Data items
[Start of section]

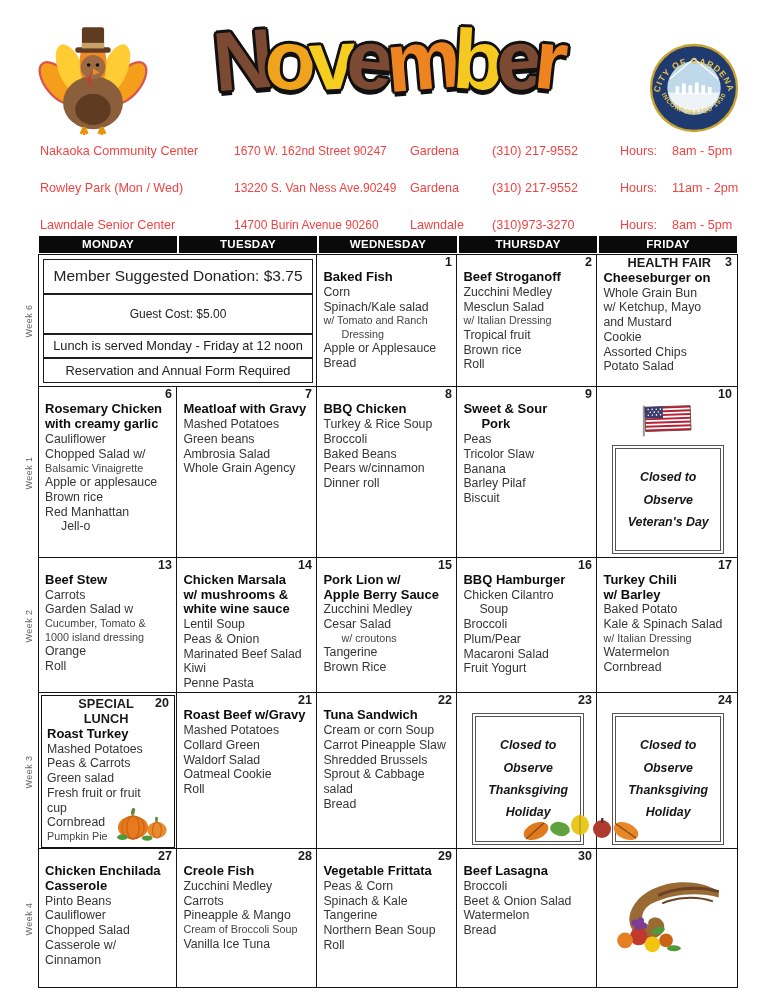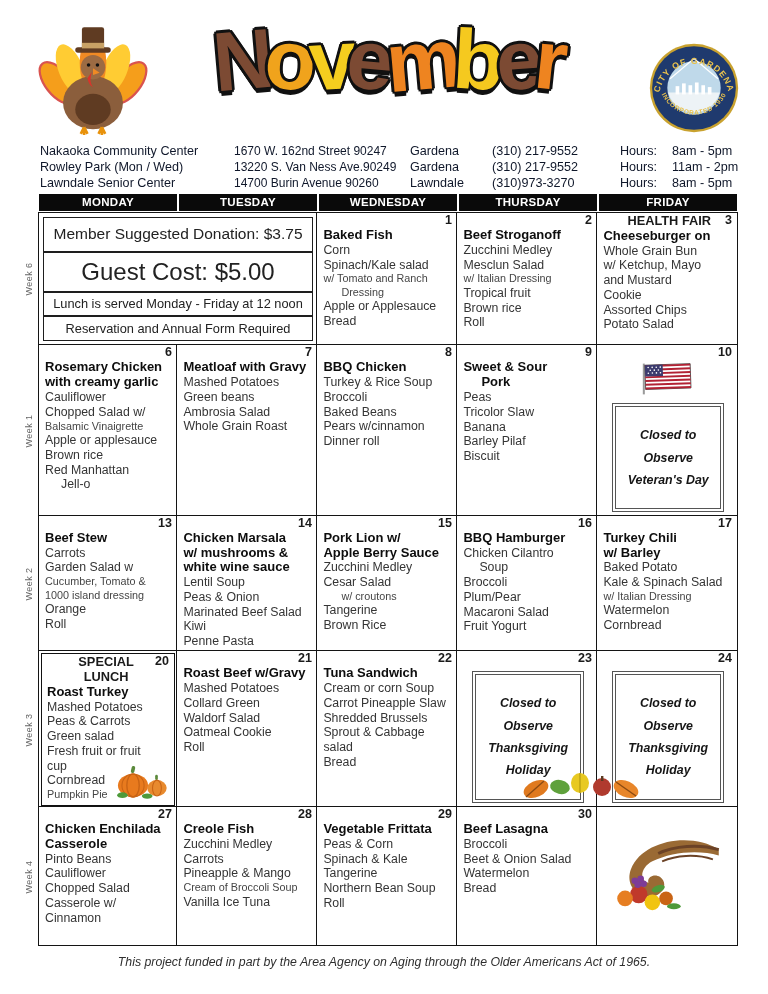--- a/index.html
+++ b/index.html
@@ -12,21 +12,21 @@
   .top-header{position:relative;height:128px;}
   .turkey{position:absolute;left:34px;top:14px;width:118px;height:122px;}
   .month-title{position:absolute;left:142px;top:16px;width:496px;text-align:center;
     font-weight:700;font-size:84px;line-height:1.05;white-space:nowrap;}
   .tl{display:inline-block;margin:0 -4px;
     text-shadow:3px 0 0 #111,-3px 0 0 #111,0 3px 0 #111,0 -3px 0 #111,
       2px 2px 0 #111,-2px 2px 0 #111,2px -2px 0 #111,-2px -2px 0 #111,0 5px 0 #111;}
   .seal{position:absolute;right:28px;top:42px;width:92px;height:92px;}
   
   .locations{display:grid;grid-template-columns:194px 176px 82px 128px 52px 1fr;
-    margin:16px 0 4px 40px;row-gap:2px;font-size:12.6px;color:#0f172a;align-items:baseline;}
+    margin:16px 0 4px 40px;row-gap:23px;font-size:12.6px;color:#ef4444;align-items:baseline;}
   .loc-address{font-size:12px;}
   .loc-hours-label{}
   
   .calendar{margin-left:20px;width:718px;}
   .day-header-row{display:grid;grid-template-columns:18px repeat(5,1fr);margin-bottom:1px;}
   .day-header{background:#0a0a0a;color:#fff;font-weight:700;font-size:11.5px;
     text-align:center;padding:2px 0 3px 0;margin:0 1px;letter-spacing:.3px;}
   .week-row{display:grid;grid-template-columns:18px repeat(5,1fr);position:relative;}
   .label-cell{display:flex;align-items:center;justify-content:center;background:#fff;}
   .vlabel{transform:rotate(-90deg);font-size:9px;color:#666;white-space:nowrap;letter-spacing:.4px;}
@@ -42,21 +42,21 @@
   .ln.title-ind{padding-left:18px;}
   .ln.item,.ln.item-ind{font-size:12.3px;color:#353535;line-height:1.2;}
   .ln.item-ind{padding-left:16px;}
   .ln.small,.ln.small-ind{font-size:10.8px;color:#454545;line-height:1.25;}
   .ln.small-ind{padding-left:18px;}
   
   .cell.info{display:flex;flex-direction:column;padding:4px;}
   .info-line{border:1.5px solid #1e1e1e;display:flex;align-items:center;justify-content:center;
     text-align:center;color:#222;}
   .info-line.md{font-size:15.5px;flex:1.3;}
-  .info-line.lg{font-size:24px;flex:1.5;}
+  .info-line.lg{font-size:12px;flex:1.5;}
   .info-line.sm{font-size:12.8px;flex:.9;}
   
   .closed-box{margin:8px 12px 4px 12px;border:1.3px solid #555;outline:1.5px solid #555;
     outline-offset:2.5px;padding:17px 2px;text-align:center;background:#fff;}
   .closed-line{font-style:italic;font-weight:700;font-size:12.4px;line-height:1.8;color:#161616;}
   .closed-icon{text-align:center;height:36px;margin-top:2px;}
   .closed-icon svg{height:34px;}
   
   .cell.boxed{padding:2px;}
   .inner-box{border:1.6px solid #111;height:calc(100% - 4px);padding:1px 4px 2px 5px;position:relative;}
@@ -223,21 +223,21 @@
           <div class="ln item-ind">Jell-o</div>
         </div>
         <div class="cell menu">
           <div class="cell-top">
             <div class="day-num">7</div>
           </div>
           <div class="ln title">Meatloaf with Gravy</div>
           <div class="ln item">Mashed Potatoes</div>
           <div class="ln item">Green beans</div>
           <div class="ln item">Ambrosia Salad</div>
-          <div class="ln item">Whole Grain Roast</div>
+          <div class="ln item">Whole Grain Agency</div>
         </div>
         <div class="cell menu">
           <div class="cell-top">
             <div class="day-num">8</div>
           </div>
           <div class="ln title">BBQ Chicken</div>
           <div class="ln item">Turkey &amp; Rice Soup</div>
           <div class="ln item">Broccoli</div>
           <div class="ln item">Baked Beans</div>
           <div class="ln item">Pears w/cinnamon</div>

[End of section]

• [What you need to do] Copy the lines from the entries above in which the word "weight" appears.

• [Output for this exercise]
     font-weight:700;font-size:84px;line-height:1.05;white-space:nowrap;}
   .day-header{background:#0a0a0a;color:#fff;font-weight:700;font-size:11.5px;
   .closed-line{font-style:italic;font-weight:700;font-size:12.4px;line-height:1.8;color:#161616;}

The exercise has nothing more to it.